- Born: 13 January 1963 (age 63) Hamilton, New Zealand
- Education: Gonville and Caius College, Cambridge
- Occupation: Pilot
- Espionage activity
- Allegiance: Britain
- Service branch: MI6
- Service years: 1991–1995
- Rank: Intelligence officer
- Codename: D/813317 (staff number)
- Codename: T (press anonymity)
- Operations: Russia • Bosnia • Iran
- Height: 1.9 m (6 ft 3 in)

= Richard Tomlinson =

British Secret Intelligence Service officer

Richard John Charles Tomlinson (born 13 January 1963) is a former officer of the British Secret Intelligence Service (MI6). He argued that he was subjected to unfair dismissal from MI6 in 1995, and attempted to take his former employer to a tribunal. MI6 refused, arguing that to do so would breach state security.
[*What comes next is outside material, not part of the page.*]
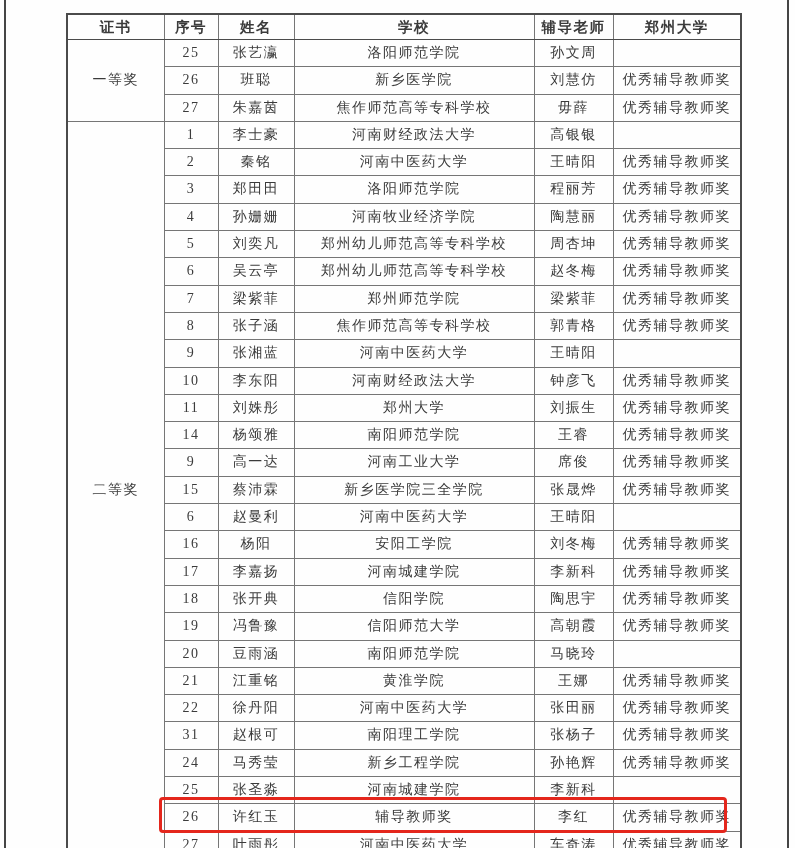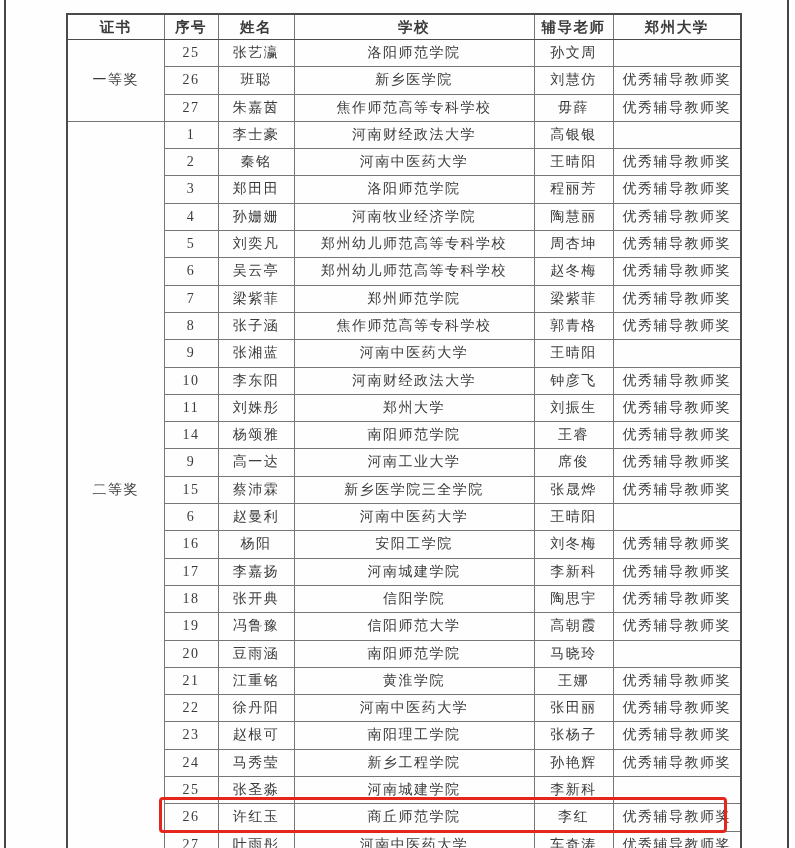"23" td.no-cell { text: 23 -> 31 }
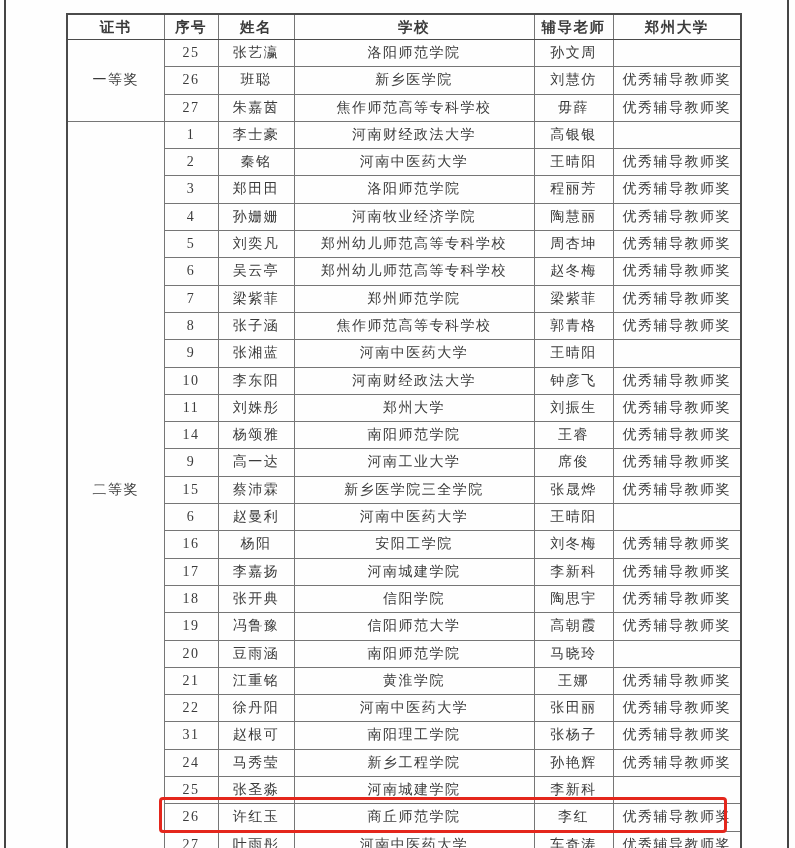"商丘师范学院" td.school-cell { text: 商丘师范学院 -> 辅导教师奖 }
Tomlinson was imprisoned under the Official Secrets Act 1989 in 1997 after he gave a synopsis of a proposed book detailing his career with MI6 to an Australian publisher. He served six months of a twelve-month sentence before being paroled, after which he fled Britain. The book, named The Big Breach, was published in 2001 and was subsequently serialised by The Sunday Times. The book detailed various aspects of MI6 operations, alleging that it employed a mole in the German Bundesbank and that it held a "licence to kill", the latter later confirmed by the head of MI6 at a public hearing.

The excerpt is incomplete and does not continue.